- [Task details]: Scan the entries and copy each line where the word "left" is present.
::::::::
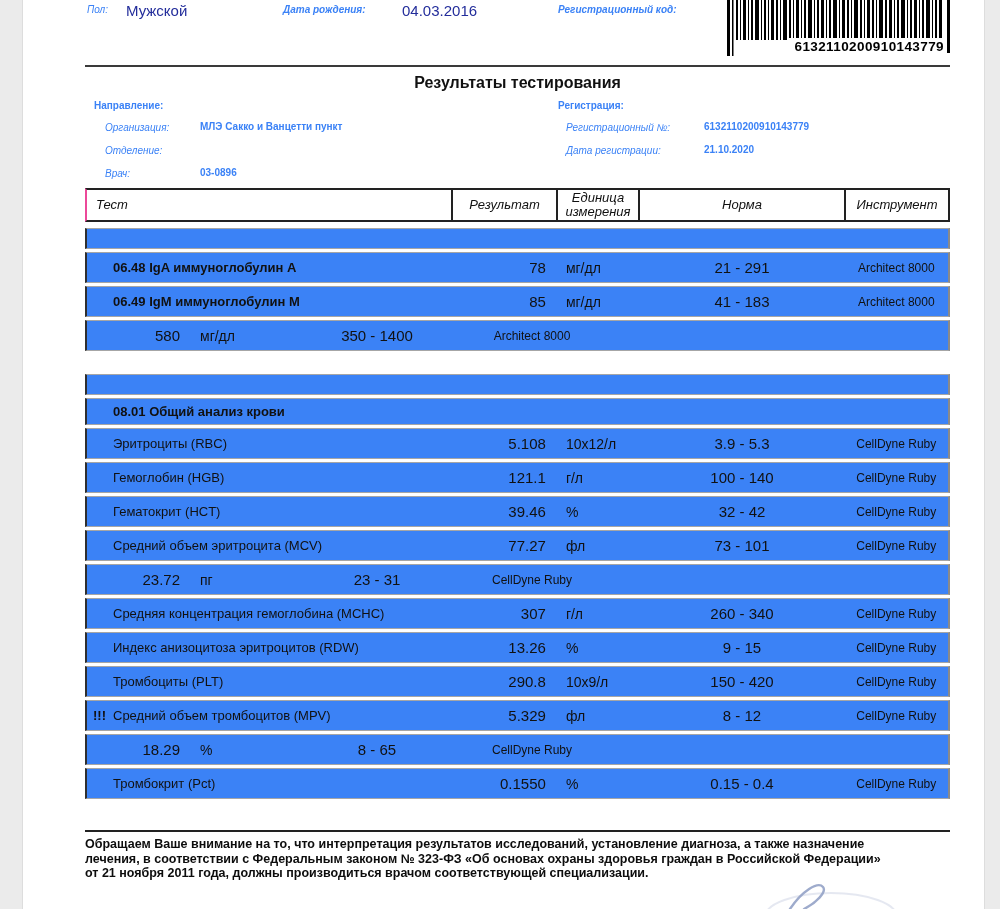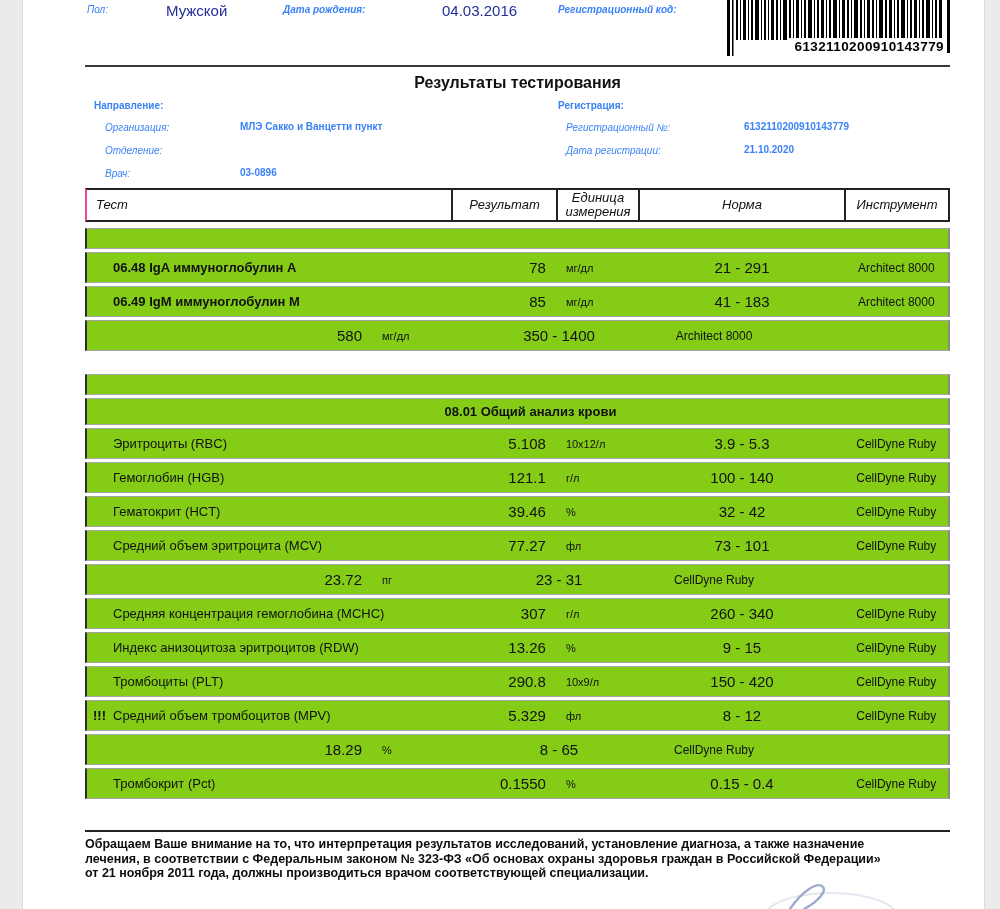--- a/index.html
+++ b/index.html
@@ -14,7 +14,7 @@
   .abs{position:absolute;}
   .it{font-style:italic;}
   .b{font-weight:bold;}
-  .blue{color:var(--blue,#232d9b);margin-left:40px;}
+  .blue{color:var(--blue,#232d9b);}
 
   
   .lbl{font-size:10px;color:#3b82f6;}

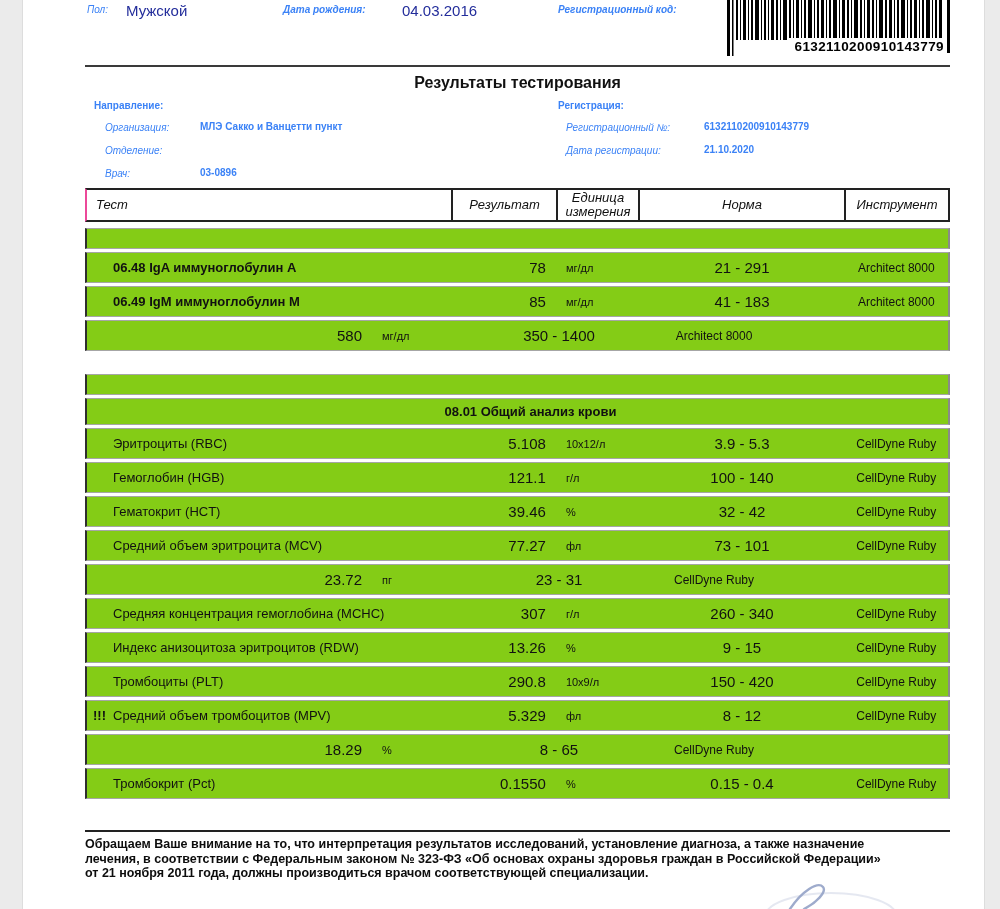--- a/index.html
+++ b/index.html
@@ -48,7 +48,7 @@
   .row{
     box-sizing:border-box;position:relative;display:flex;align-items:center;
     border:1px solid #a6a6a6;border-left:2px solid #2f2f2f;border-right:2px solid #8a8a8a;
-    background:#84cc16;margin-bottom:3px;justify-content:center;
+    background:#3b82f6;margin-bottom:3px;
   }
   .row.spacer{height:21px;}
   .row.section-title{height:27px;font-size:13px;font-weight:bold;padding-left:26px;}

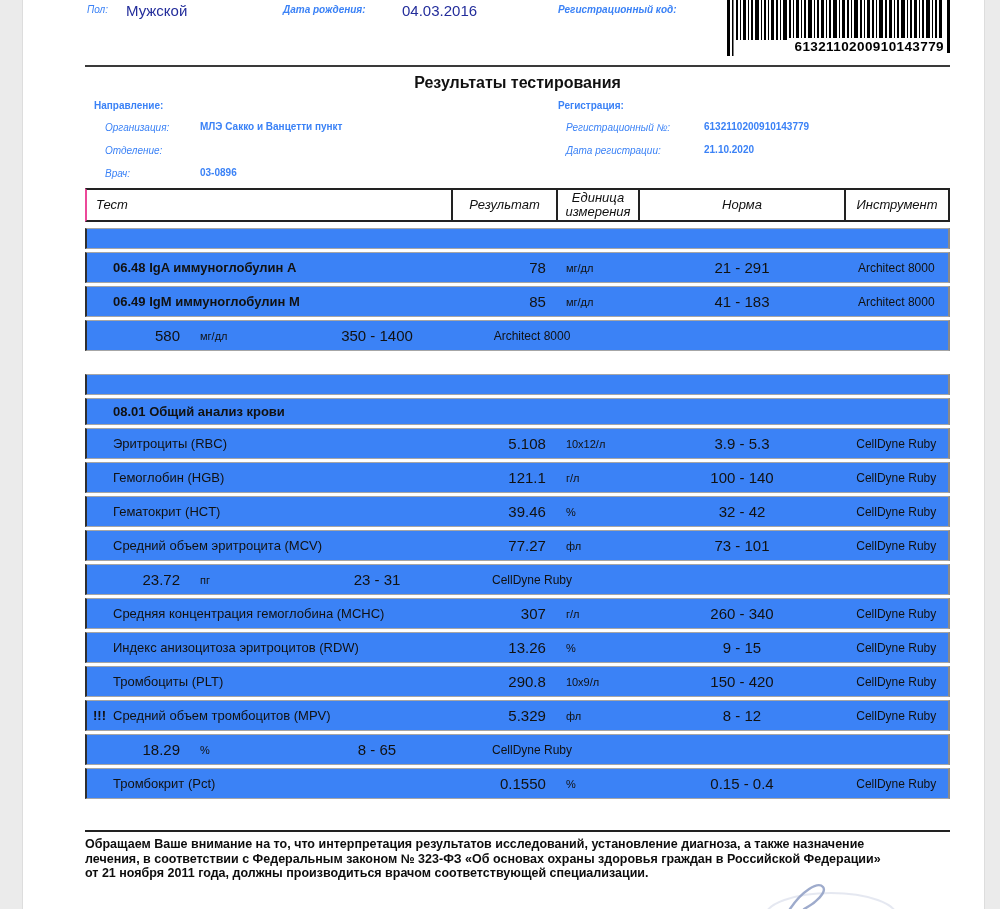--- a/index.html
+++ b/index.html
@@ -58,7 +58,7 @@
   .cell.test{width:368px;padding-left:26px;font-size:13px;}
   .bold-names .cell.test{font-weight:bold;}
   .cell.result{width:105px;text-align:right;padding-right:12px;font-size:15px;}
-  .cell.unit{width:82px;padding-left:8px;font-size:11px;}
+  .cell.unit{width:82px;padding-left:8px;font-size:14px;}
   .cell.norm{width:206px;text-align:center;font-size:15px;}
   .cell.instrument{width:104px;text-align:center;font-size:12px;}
::::::::
- [Task response]:
-  .blue{color:var(--blue,#232d9b);margin-left:40px;}
     border:1px solid #a6a6a6;border-left:2px solid #2f2f2f;border-right:2px solid #8a8a8a;
   .row.section-title{height:27px;font-size:13px;font-weight:bold;padding-left:26px;}
   .cell.test{width:368px;padding-left:26px;font-size:13px;}
-  .cell.unit{width:82px;padding-left:8px;font-size:11px;}
+  .cell.unit{width:82px;padding-left:8px;font-size:14px;}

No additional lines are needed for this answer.